| name | bernstein-quality |
| description | Show quality metrics for Bernstein runs - success rates per model, lint/test pass rates, completion time distributions. Use when the user asks about quality, reliability, which model performs best, or pass rates.
|
Bernstein Quality Metrics
Analyze quality and reliability of agent-generated code.
When to Use
- User asks "how reliable are the agents?" or "which model is best?"

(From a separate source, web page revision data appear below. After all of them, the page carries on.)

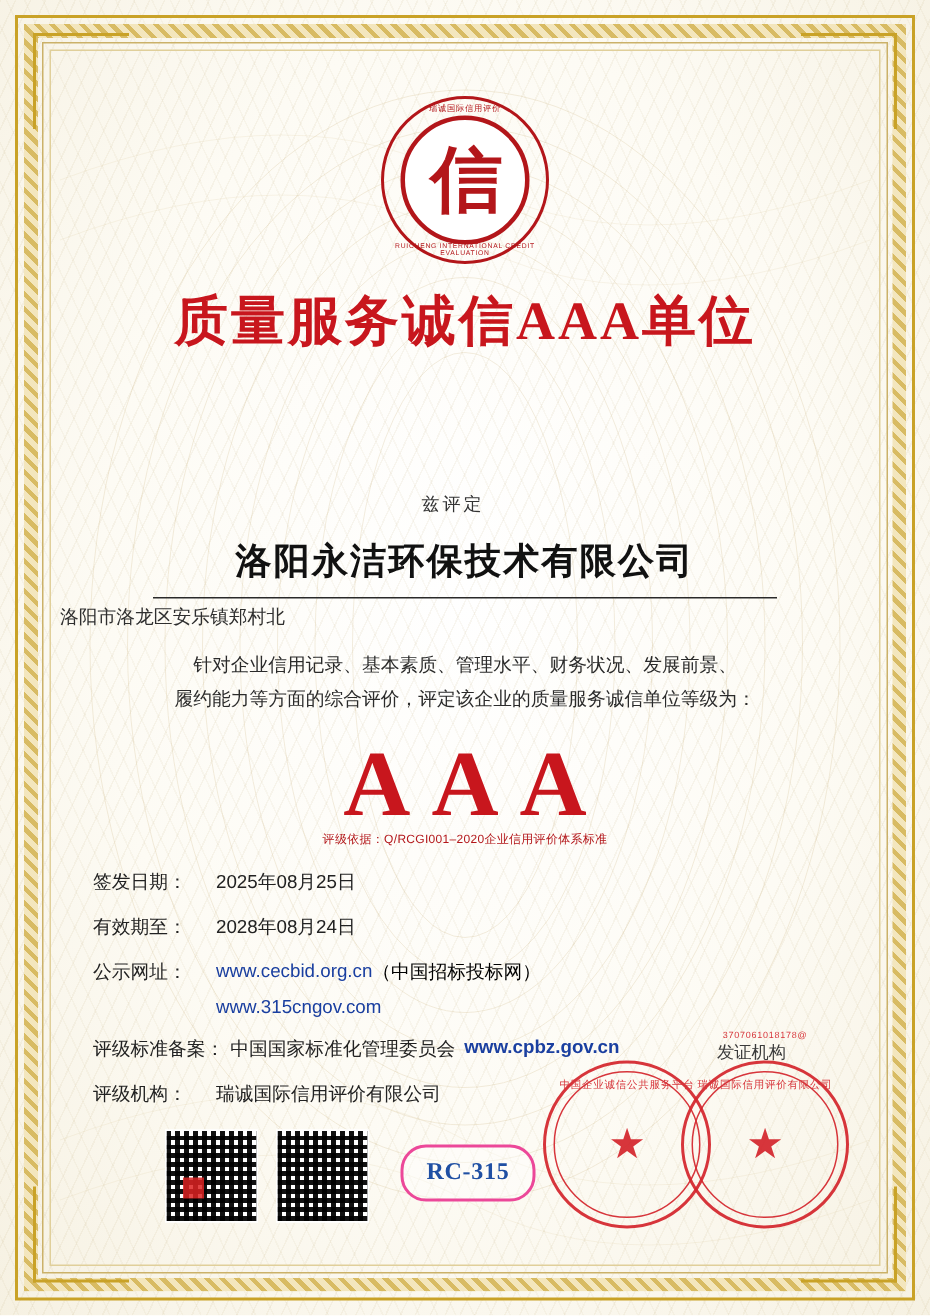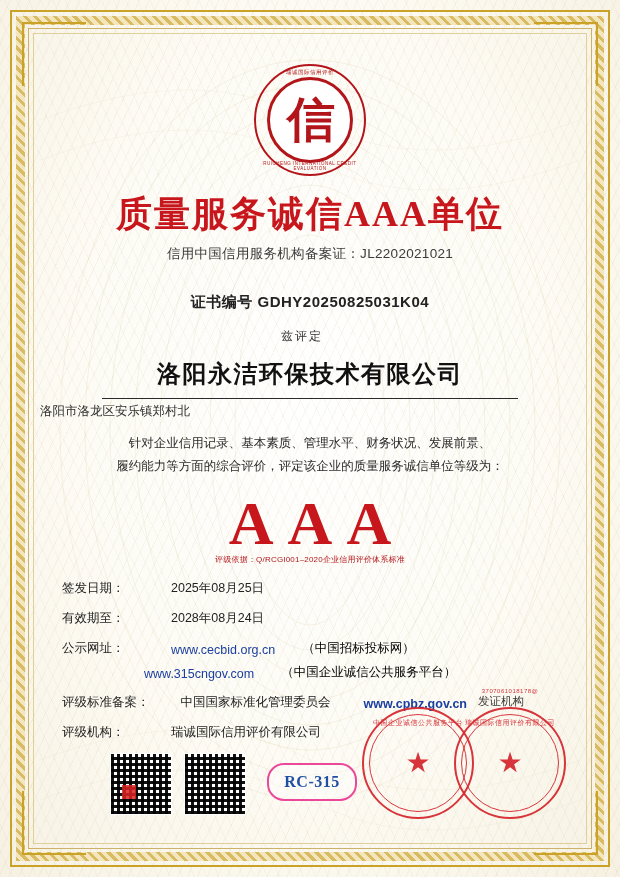--- a/index.html
+++ b/index.html
@@ -396,7 +396,6 @@
     </div>
 
     <div class="title">质量服务诚信AAA单位</div>
-    <div class="subtitle">信用中国信用服务机构备案证：JL2202021021</div>
     <div class="cert-no">证书编号 GDHY20250825031K04</div>
     <div class="hereby">兹评定</div>
     <div class="company">洛阳永洁环保技术有限公司</div>

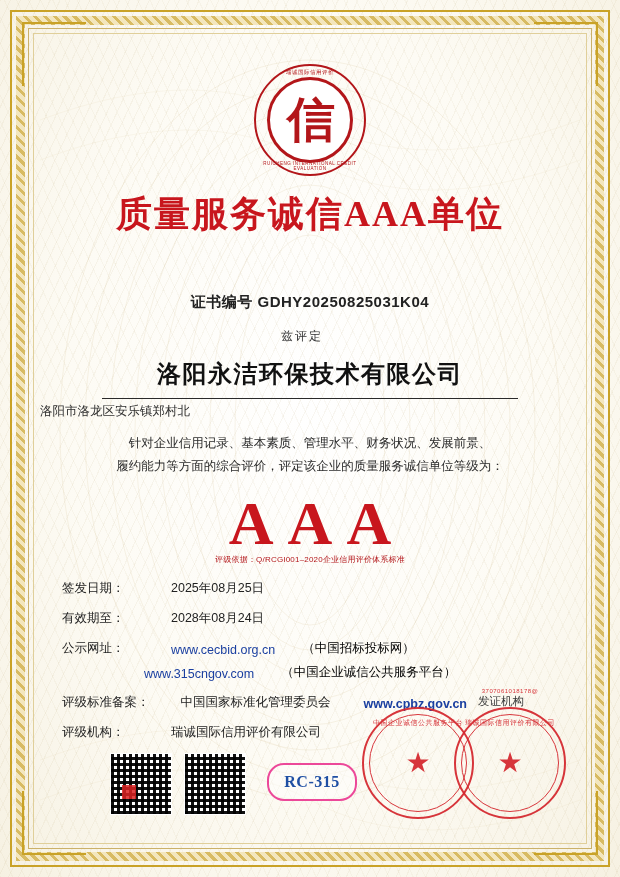--- a/index.html
+++ b/index.html
@@ -396,7 +396,6 @@
     </div>
 
     <div class="title">质量服务诚信AAA单位</div>
-    <div class="cert-no">证书编号 GDHY20250825031K04</div>
     <div class="hereby">兹评定</div>
     <div class="company">洛阳永洁环保技术有限公司</div>
     <div class="address">洛阳市洛龙区安乐镇郑村北</div>

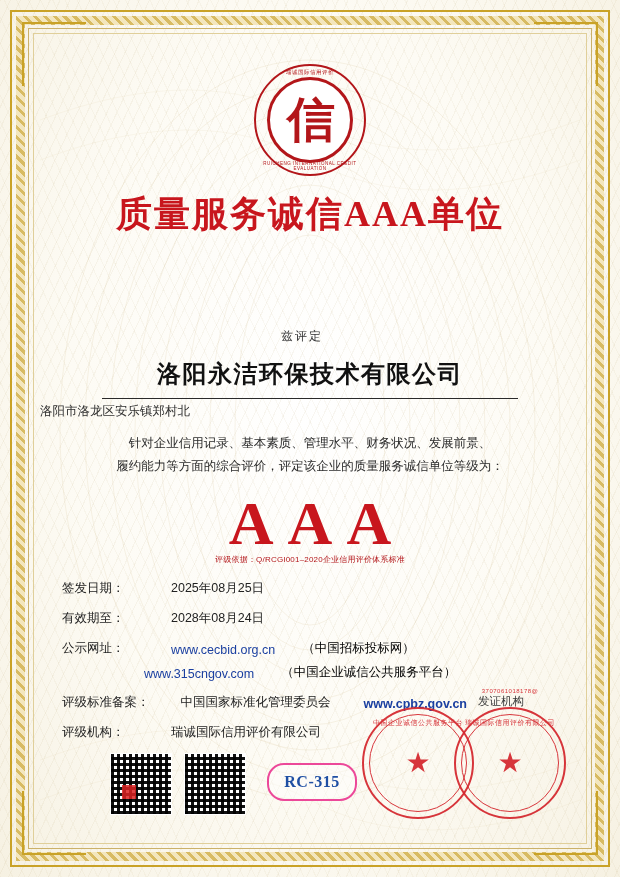--- a/index.html
+++ b/index.html
@@ -238,9 +238,8 @@
   }
   .field-row {
     display: flex;
-    align-items: flex-end;
+    align-items: flex-start;
     margin-bottom: 13px;
-    gap: 27px;
   }
   .field-label {
     width: 82px;

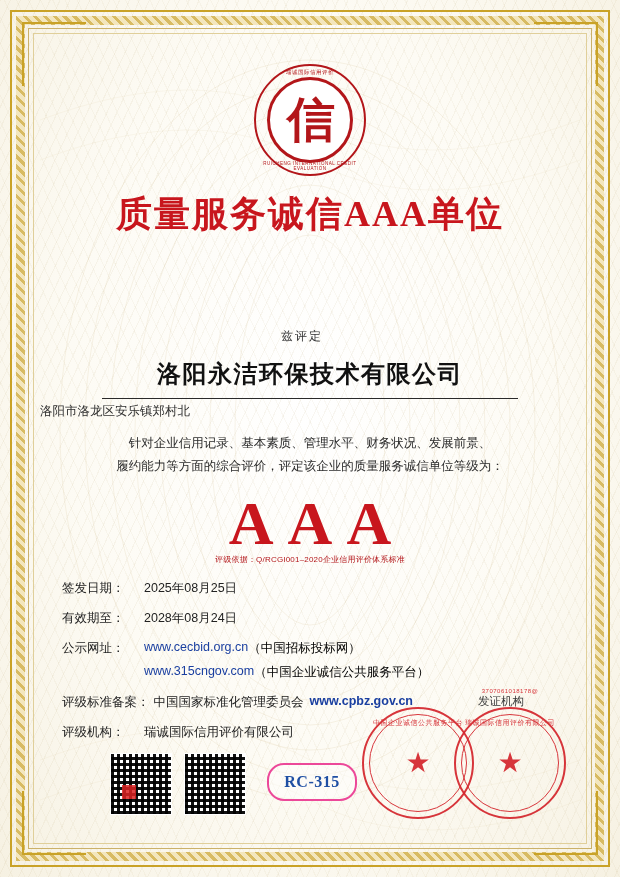--- a/index.html
+++ b/index.html
@@ -423,7 +423,6 @@
       </div>
       <div class="field-row indent">
         <span class="field-value link">www.315cngov.com</span>
-        <span class="field-value note">（中国企业诚信公共服务平台）</span>
       </div>
       <div class="field-row">
         <span class="field-label" style="width:auto;padding-right:4px;">评级标准备案：</span>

- User wants success rates, pass rates, or completion time stats
- User asks about test failures or lint issues across models
- User says "show me quality metrics"
Instructions
-
Run scripts/quality.sh metrics for overall quality metrics.
-
Run scripts/quality.sh pass-rates for lint/typecheck/test pass rates by model.
-
Run scripts/quality.sh times for completion time distributions.
-
Present a quality dashboard:
## Quality Dashboard
### Success Rate by Model
| Model | Tasks | Success | Fail | Rate |
|-------|-------|---------|------|------|
| claude-sonnet-4 | 24 | 22 | 2 | 91.7% |
| gpt-4.1 | 12 | 10 | 2 | 83.3% |
### Pass Rates
| Check | Overall | claude-sonnet-4 | gpt-4.1 |
|-------|---------|-----------------|---------|
| Lint | 96% | 98% | 92% |
| Type-check | 88% | 91% | 83% |
| Tests | 85% | 89% | 75% |
### Completion Times
| Percentile | Time |
|------------|------|
| p50 | 3m 20s |
| p90 | 8m 45s |
| p99 | 15m 12s |
- Highlight any models with significantly lower pass rates.
- Recommend model routing adjustments if one model consistently underperforms.